=== Begin Enclosure ===
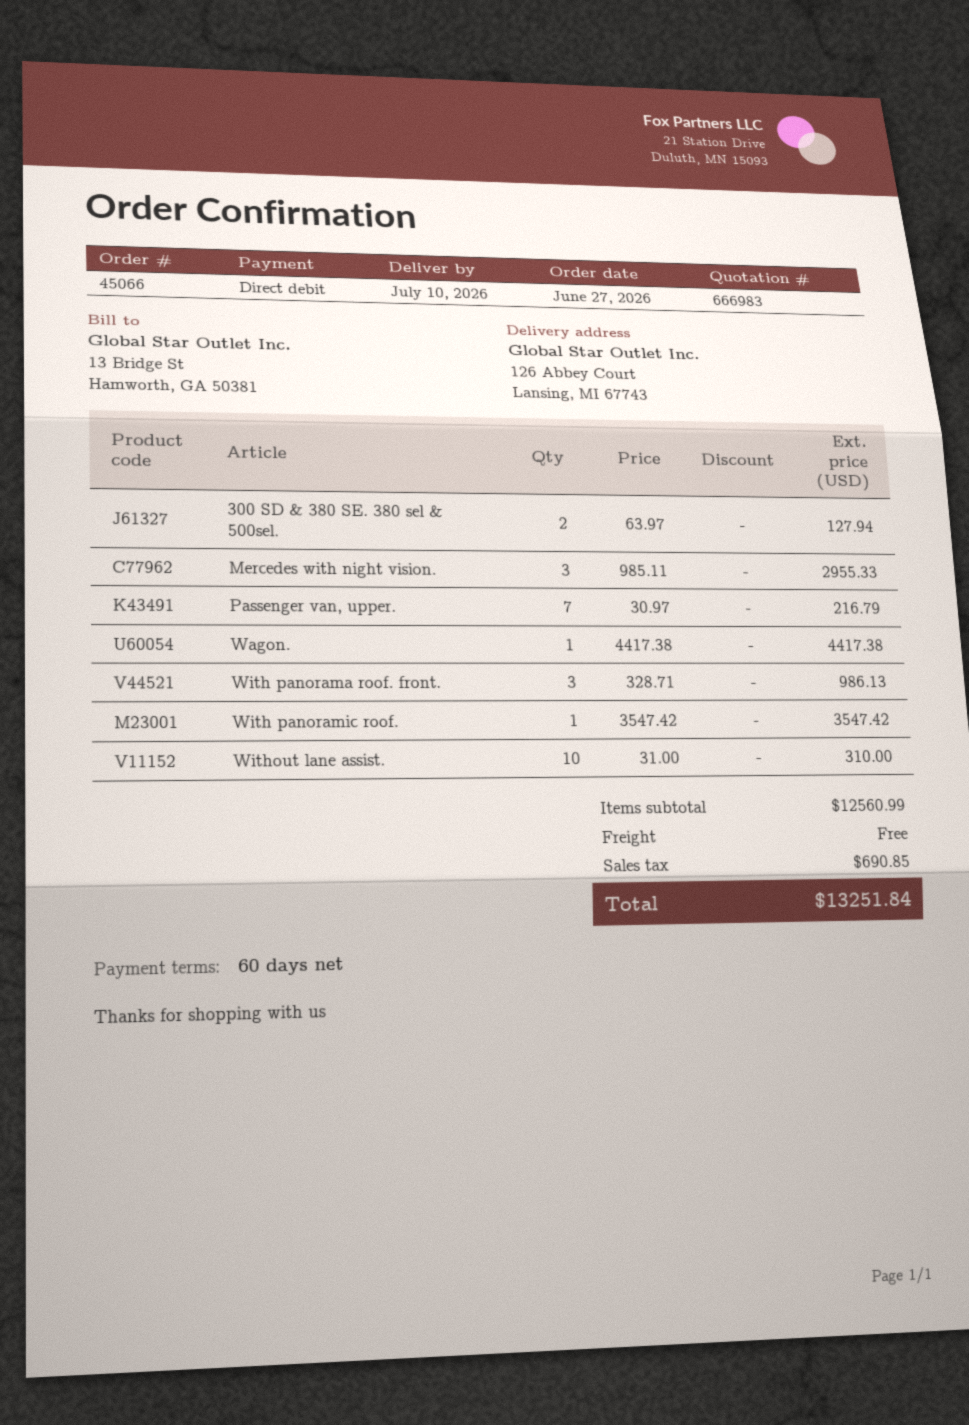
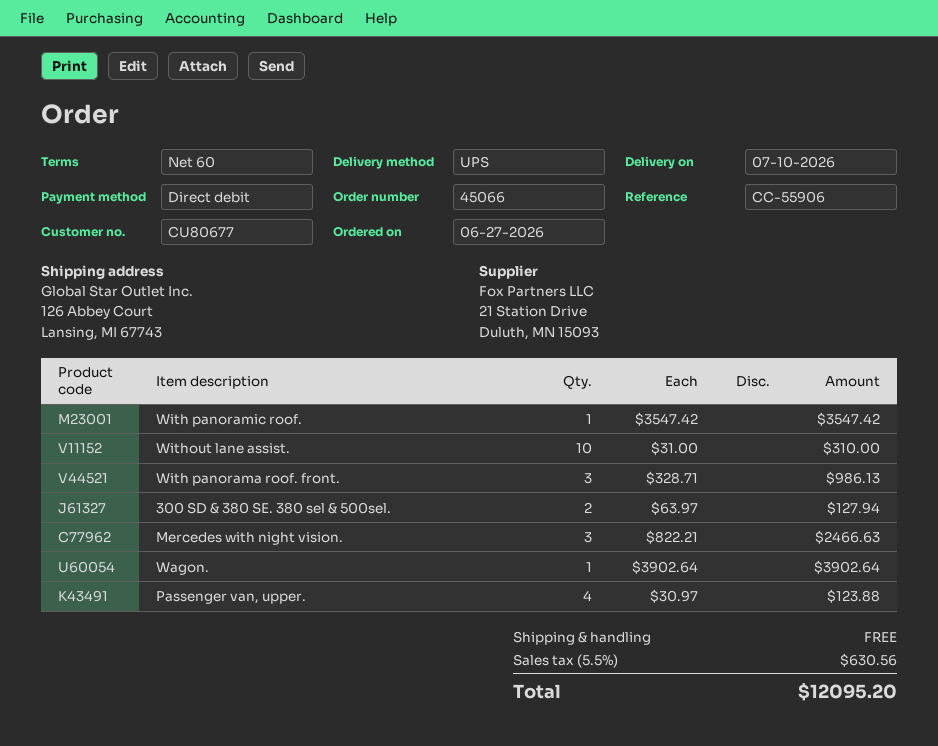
Mercedes with night vision.: 3 x 985.11 = 2955.33 -> 3 x 822.21 = 2466.63
Passenger van, upper.: 7 x 30.97 = 216.79 -> 4 x 30.97 = 123.88
Wagon.: 1 x 4417.38 = 4417.38 -> 1 x 3902.64 = 3902.64
tax: 690.85 -> 630.56
total: 13251.84 -> 12095.20

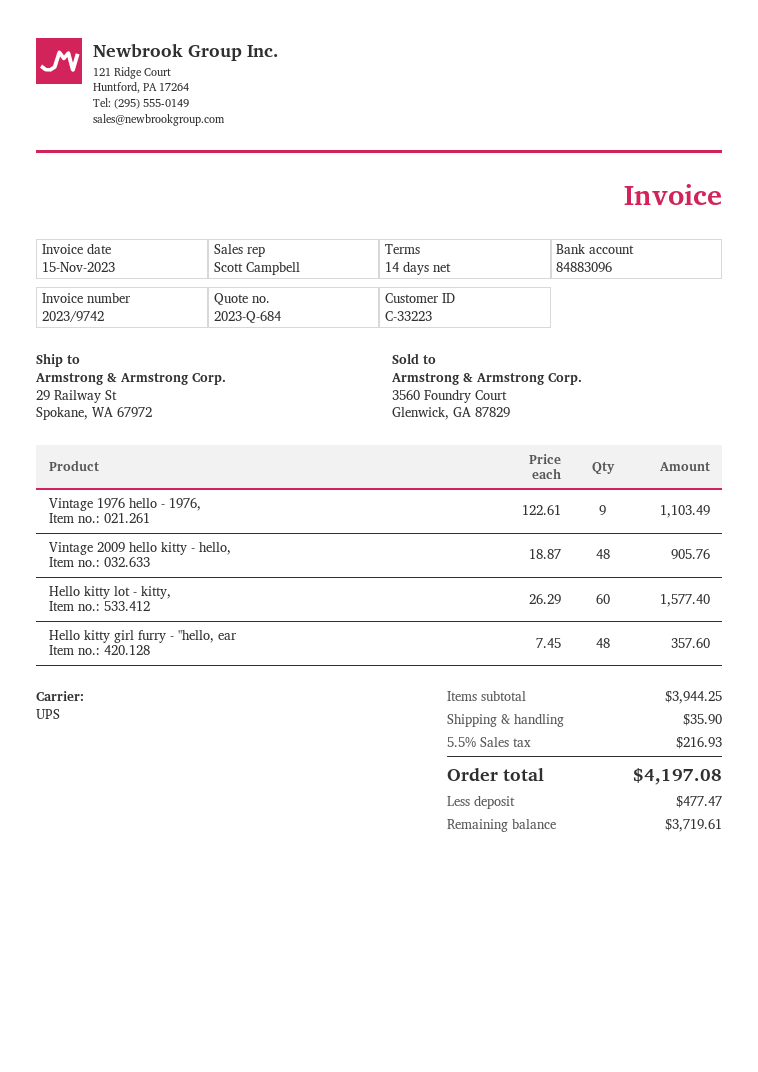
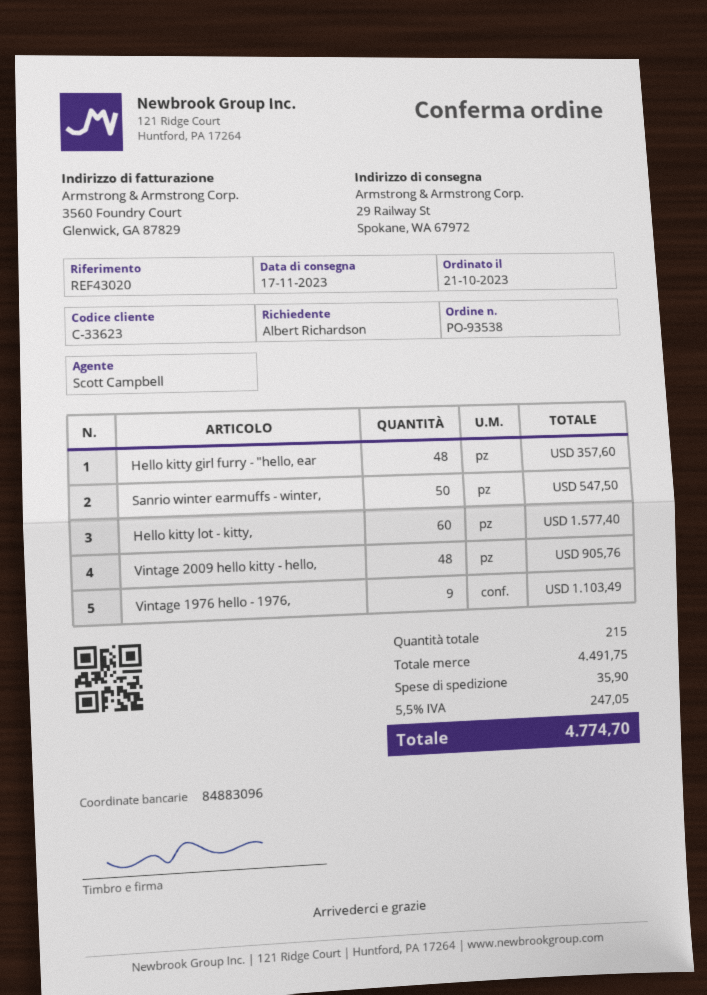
customer number: C-33223 -> C-33623
Sanrio winter earmuffs - winter,: none -> 50 for 547.50
subtotal: 3944.25 -> 4491.75
tax: 5.5% = 216.93 -> 5.5% = 247.05
total: 4197.08 -> 4774.70

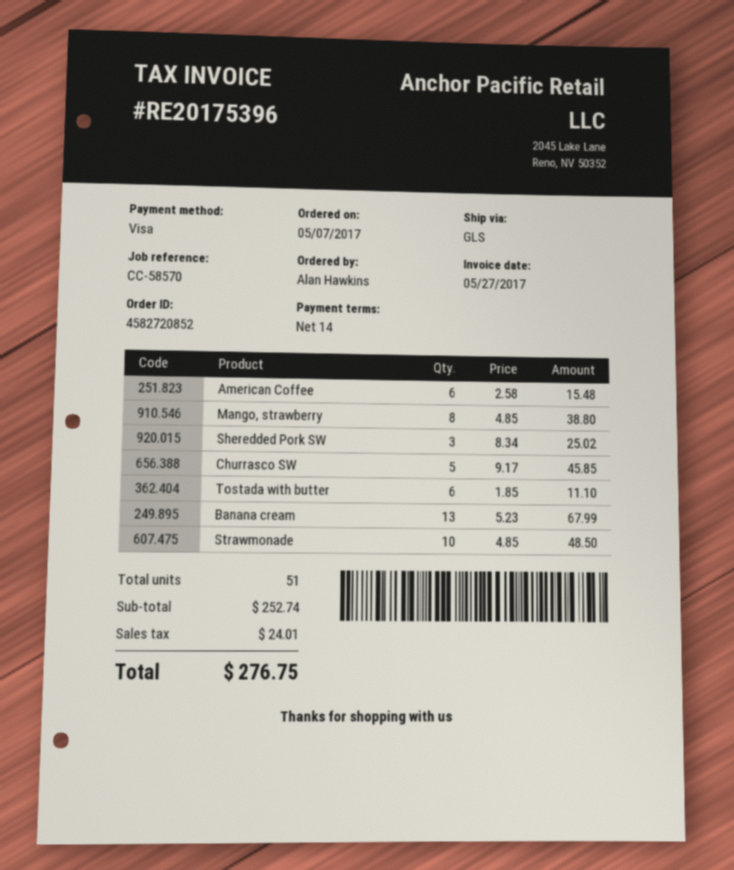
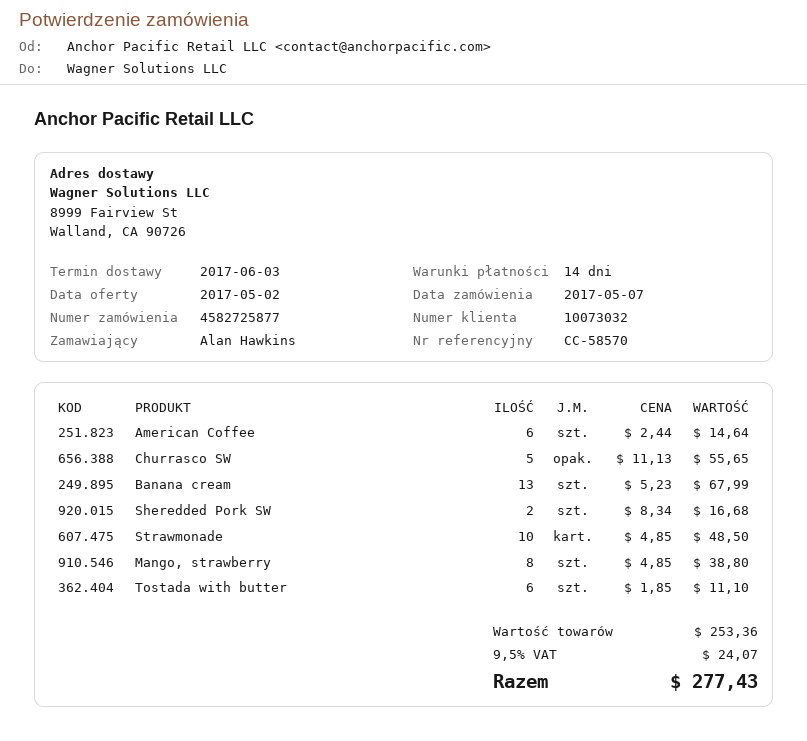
order number: 4582720852 -> 4582725877
American Coffee: 6 x 2.58 = 15.48 -> 6 x 2.44 = 14.64
Sheredded Pork SW: 3 x 8.34 = 25.02 -> 2 x 8.34 = 16.68
Churrasco SW: 5 x 9.17 = 45.85 -> 5 x 11.13 = 55.65
subtotal: 252.74 -> 253.36
tax: 24.01 -> 24.07
total: 276.75 -> 277.43

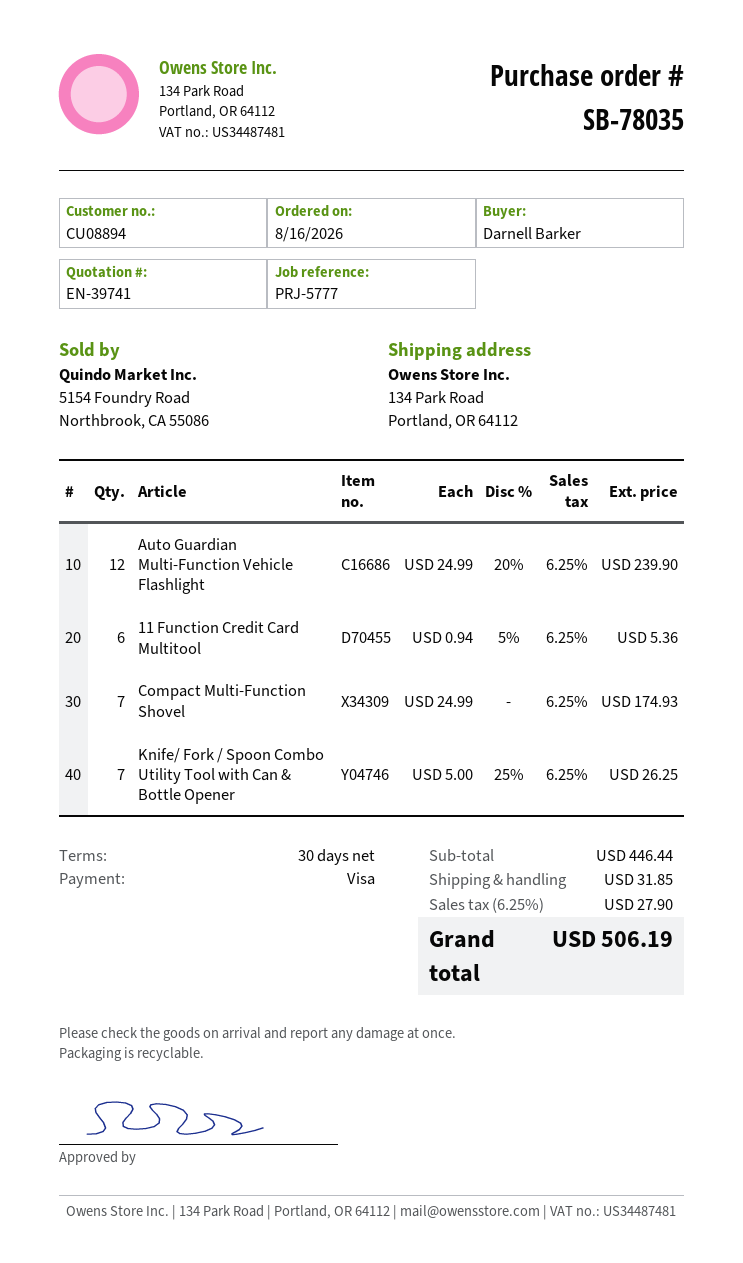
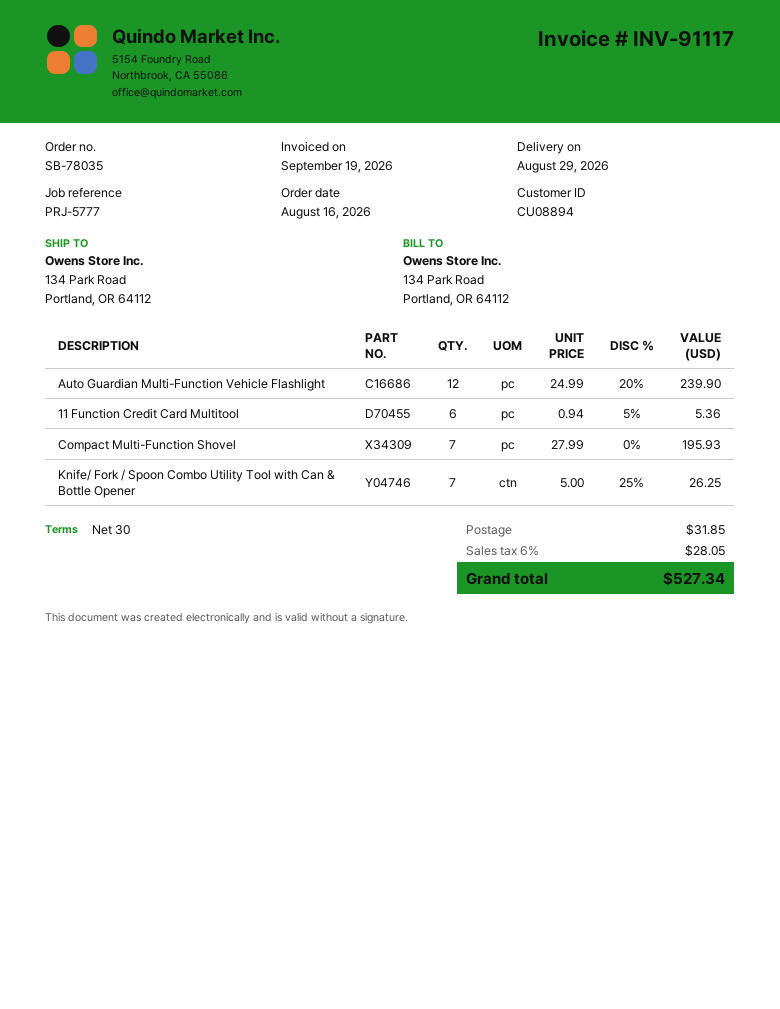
Compact Multi-Function Shovel: 7 x 24.99 = 174.93 -> 7 x 27.99 = 195.93
tax: 6.25% = 27.90 -> 6% = 28.05
total: 506.19 -> 527.34

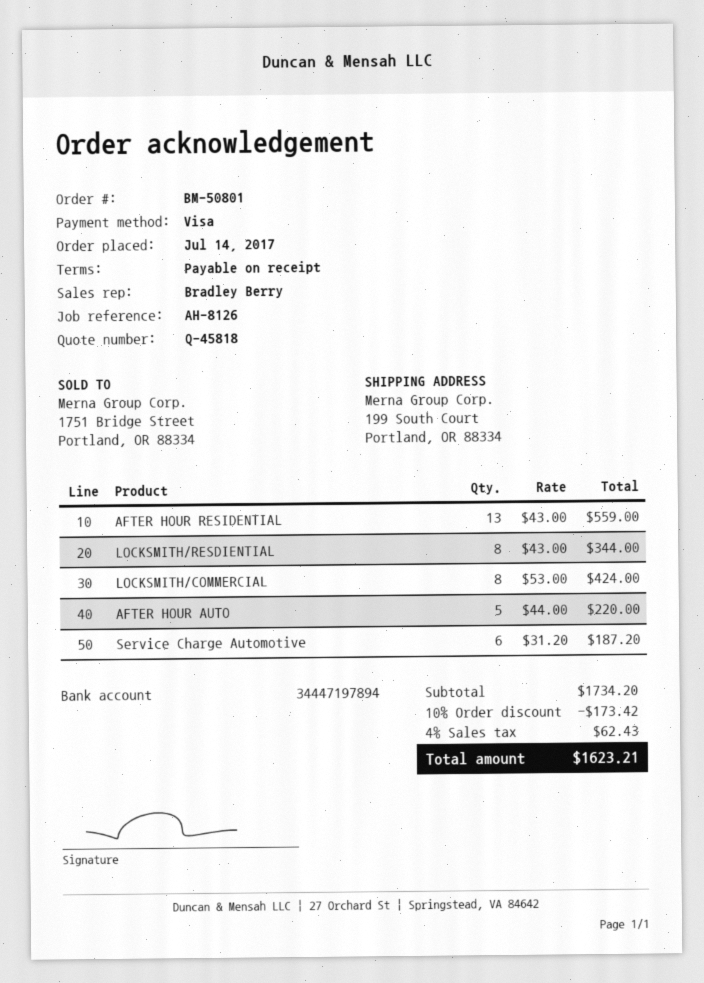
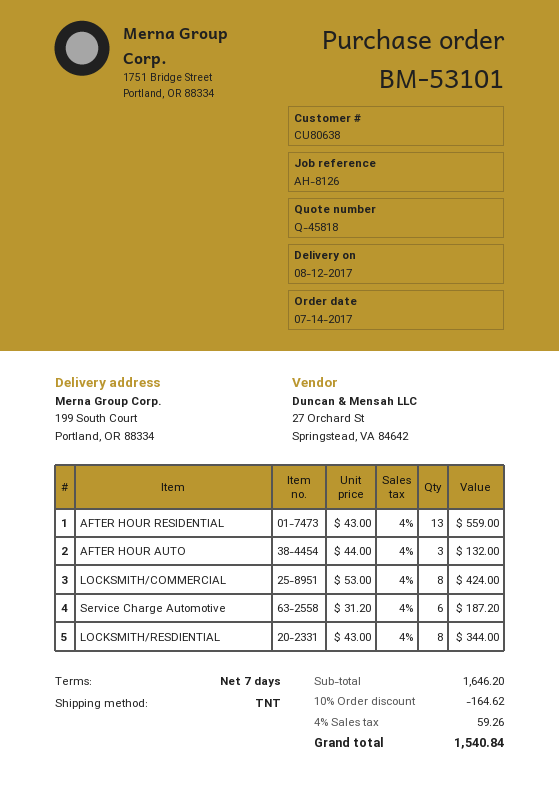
order number: BM-50801 -> BM-53101
payment terms: on receipt -> 7 days
AFTER HOUR AUTO: 5 x 44.00 = 220.00 -> 3 x 44.00 = 132.00
subtotal: 1734.20 -> 1646.20
discount: 10% = 173.42 -> 10% = 164.62
tax: 4% = 62.43 -> 4% = 59.26
total: 1623.21 -> 1540.84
=== End Enclosure ===
→ WHAT IS REQUIRED: Please repeat every line of the material above exactly and without its pictures.

→ EXERCISE RESPONSE:
Mercedes with night vision.: 3 x 985.11 = 2955.33 -> 3 x 822.21 = 2466.63
Passenger van, upper.: 7 x 30.97 = 216.79 -> 4 x 30.97 = 123.88
Wagon.: 1 x 4417.38 = 4417.38 -> 1 x 3902.64 = 3902.64
tax: 690.85 -> 630.56
total: 13251.84 -> 12095.20

customer number: C-33223 -> C-33623
Sanrio winter earmuffs - winter,: none -> 50 for 547.50
subtotal: 3944.25 -> 4491.75
tax: 5.5% = 216.93 -> 5.5% = 247.05
total: 4197.08 -> 4774.70

order number: 4582720852 -> 4582725877
American Coffee: 6 x 2.58 = 15.48 -> 6 x 2.44 = 14.64
Sheredded Pork SW: 3 x 8.34 = 25.02 -> 2 x 8.34 = 16.68
Churrasco SW: 5 x 9.17 = 45.85 -> 5 x 11.13 = 55.65
subtotal: 252.74 -> 253.36
tax: 24.01 -> 24.07
total: 276.75 -> 277.43

Compact Multi-Function Shovel: 7 x 24.99 = 174.93 -> 7 x 27.99 = 195.93
tax: 6.25% = 27.90 -> 6% = 28.05
total: 506.19 -> 527.34

order number: BM-50801 -> BM-53101
payment terms: on receipt -> 7 days
AFTER HOUR AUTO: 5 x 44.00 = 220.00 -> 3 x 44.00 = 132.00
subtotal: 1734.20 -> 1646.20
discount: 10% = 173.42 -> 10% = 164.62
tax: 4% = 62.43 -> 4% = 59.26
total: 1623.21 -> 1540.84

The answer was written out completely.